#### EXERCISE REQUIREMENTS:
Gather all lines in the entries that include the word "using".
⁂
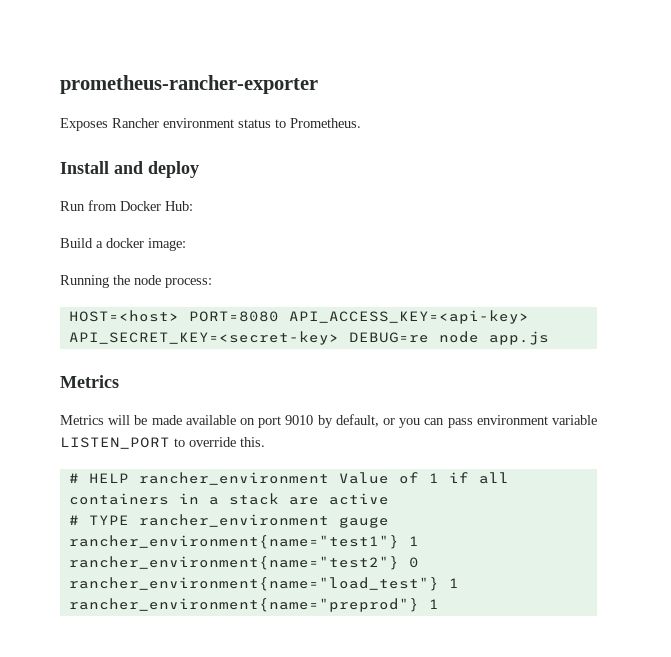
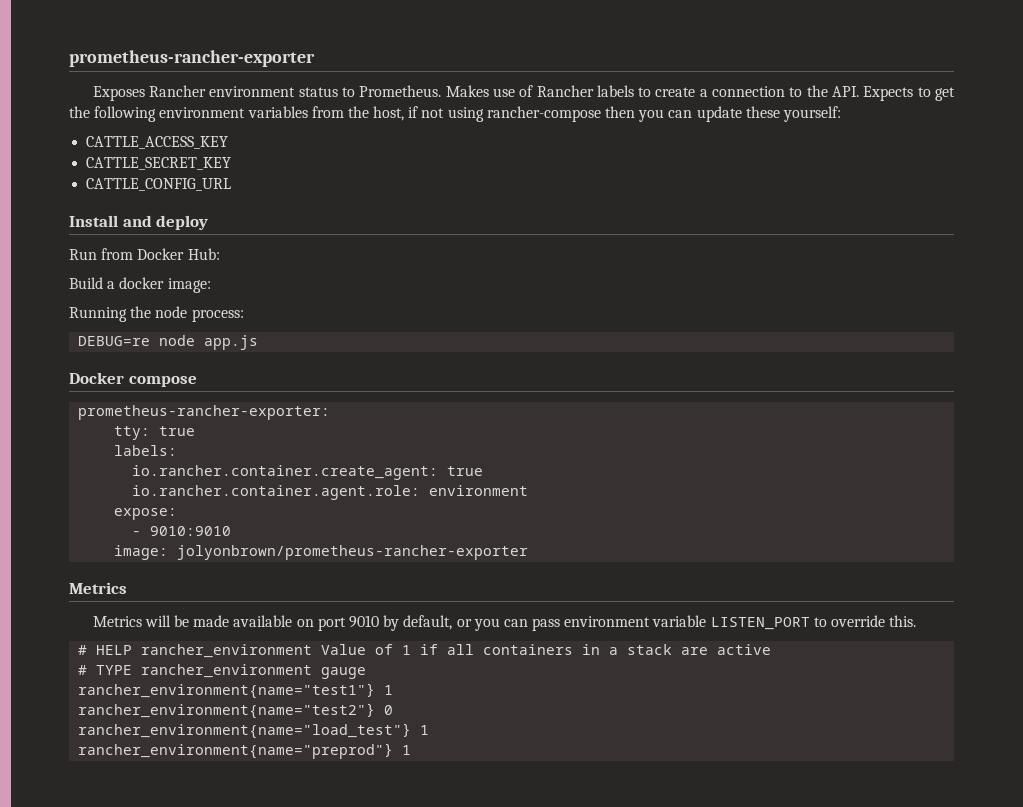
(361, 123) none -> [445,85,956,101] [69,106,841,122] [86,136,229,149] [86,157,232,170] [86,178,232,191] Makes use of Rancher labels to create a connection to the API. Expects to get the following environment variables from the host, if not using rancher-compose then you can update these yourself: // CATTLE_ACCESS_KEY // CATTLE_SECRET_KEY // CATTLE_CONFIG_URL
[68,310,529,324] [68,331,339,345] HOST=<host> PORT=8080 API_ACCESS_KEY=<api-key> API_SECRET_KEY=<secret-key> -> (244, 315) none
(549, 338) none -> [69,372,197,387] [78,405,331,420] [114,426,196,440] [114,445,178,456] [132,465,484,480] [132,485,529,500] [114,508,178,520] [132,526,232,536] [114,545,529,560] // Docker compose // prometheus-rancher-exporter: // tty: true // labels: // io.rancher.container.create_agent: true // io.rancher.container.agent.role: environment // expose: // - 9010:9010 // image: jolyonbrown/prometheus-rancher-exporter

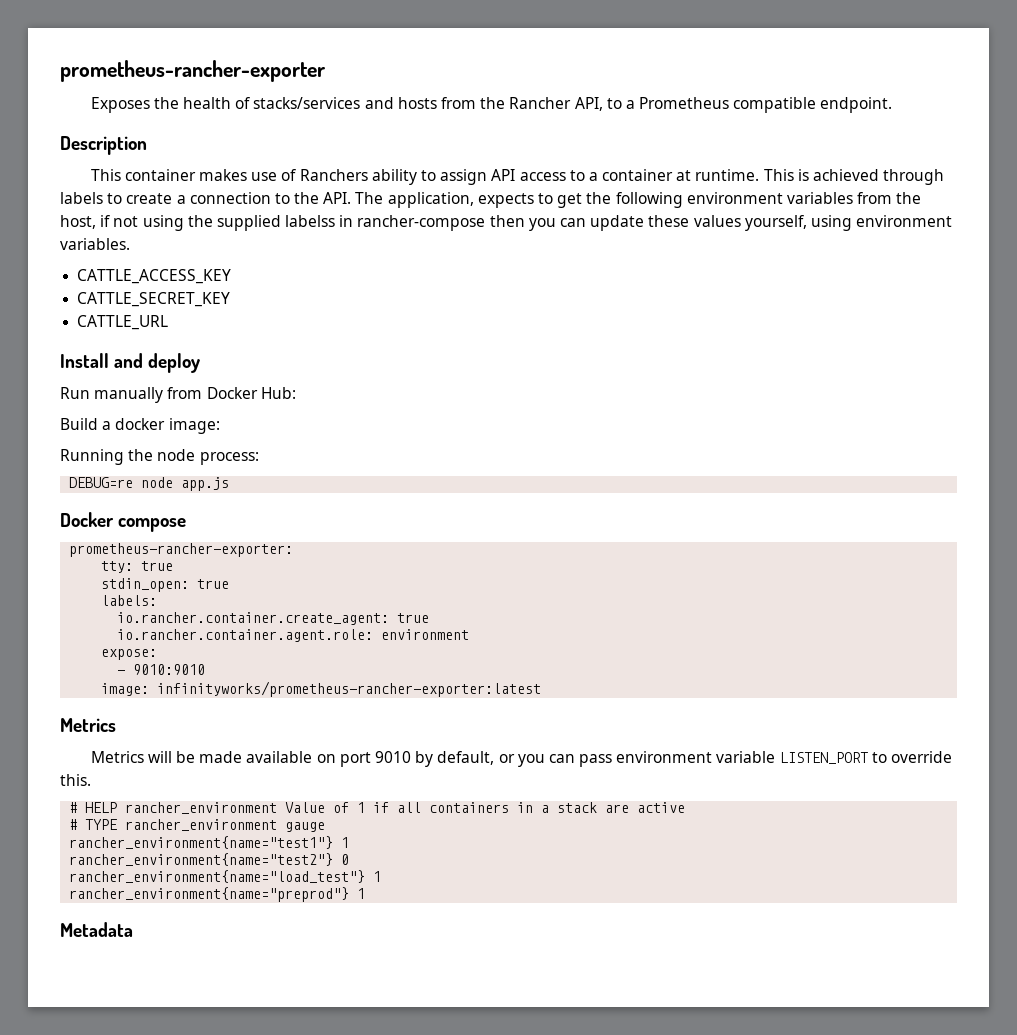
[149,85,594,97] Rancher environment status to Prometheus. Makes use of Rancher -> [153,97,893,113] [60,136,147,155] [90,169,945,185] the health of stacks/services and hosts from the Rancher API, to a Prometheus compatible endpoint. // Description // This container makes use of Ranchers ability to assign API access to a container at runtime. This is achieved through
[863,86,914,101] Expects -> [355,192,534,208] The application, expects
(484, 114) none -> [187,215,354,231] the supplied labelss in
[782,106,841,122] yourself: -> [693,215,953,231] [60,238,130,250] values yourself, using environment variables.
[86,178,232,191] CATTLE_CONFIG_URL -> [77,315,169,330] CATTLE_URL
(97, 254) none -> [94,387,164,403] manually
(196, 431) none -> [101,578,230,592] // stdin_open: true
[177,545,529,560] jolyonbrown/prometheus-rancher-exporter -> [157,681,542,697] infinityworks/prometheus-rancher-exporter:latest
(412, 750) none -> [60,922,133,937] // Metadata

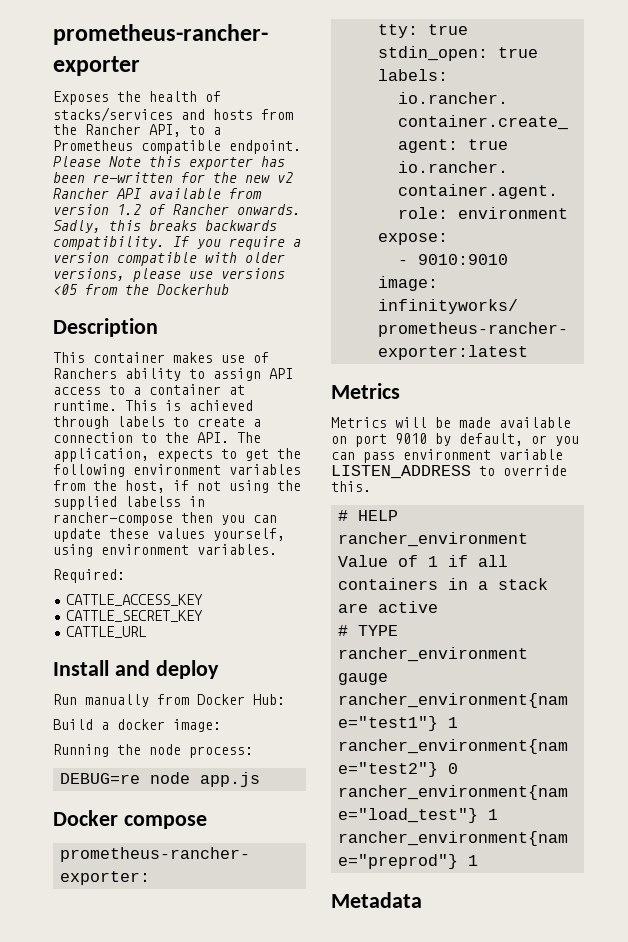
(893, 105) none -> [53,156,285,170] [53,172,293,183] [53,188,262,199] [53,204,301,215] [53,220,277,233] [53,236,301,250] [53,252,285,266] [53,268,285,282] [53,284,229,295] Please Note this exporter has been re-written for the new v2 Rancher API available from version 1.2 of Rancher onwards. Sadly, this breaks backwards compatibility. If you require a version compatible with older versions, please use versions <05 from the Dockerhub
(130, 244) none -> [53,569,125,583] // Required:
[779,752,868,764] LISTEN_PORT -> [331,465,471,479] LISTEN_ADDRESS

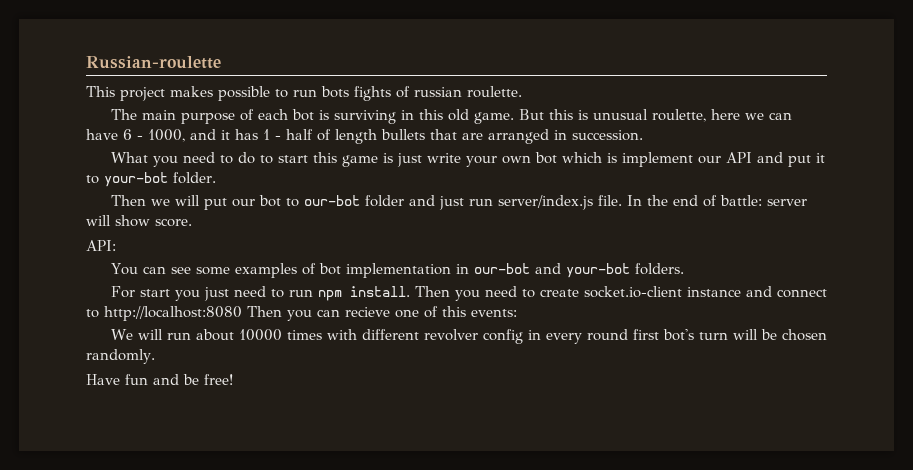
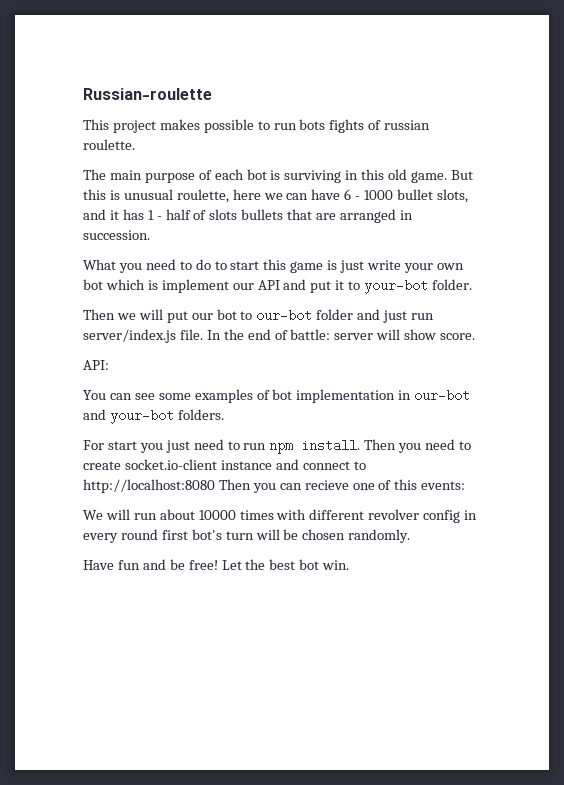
[148,129,185,142] 1000, -> [364,189,468,203] 1000 bullet slots,
[335,129,377,144] length -> [209,209,238,220] slots
(233, 379) none -> [221,559,350,570] Let the best bot win.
⁂
#### RESPONSE FOR THIS EXERCISE:
(361, 123) none -> [445,85,956,101] [69,106,841,122] [86,136,229,149] [86,157,232,170] [86,178,232,191] Makes use of Rancher labels to create a connection to the API. Expects to get the following environment variables from the host, if not using rancher-compose then you can update these yourself: // CATTLE_ACCESS_KEY // CATTLE_SECRET_KEY // CATTLE_CONFIG_URL
[782,106,841,122] yourself: -> [693,215,953,231] [60,238,130,250] values yourself, using environment variables.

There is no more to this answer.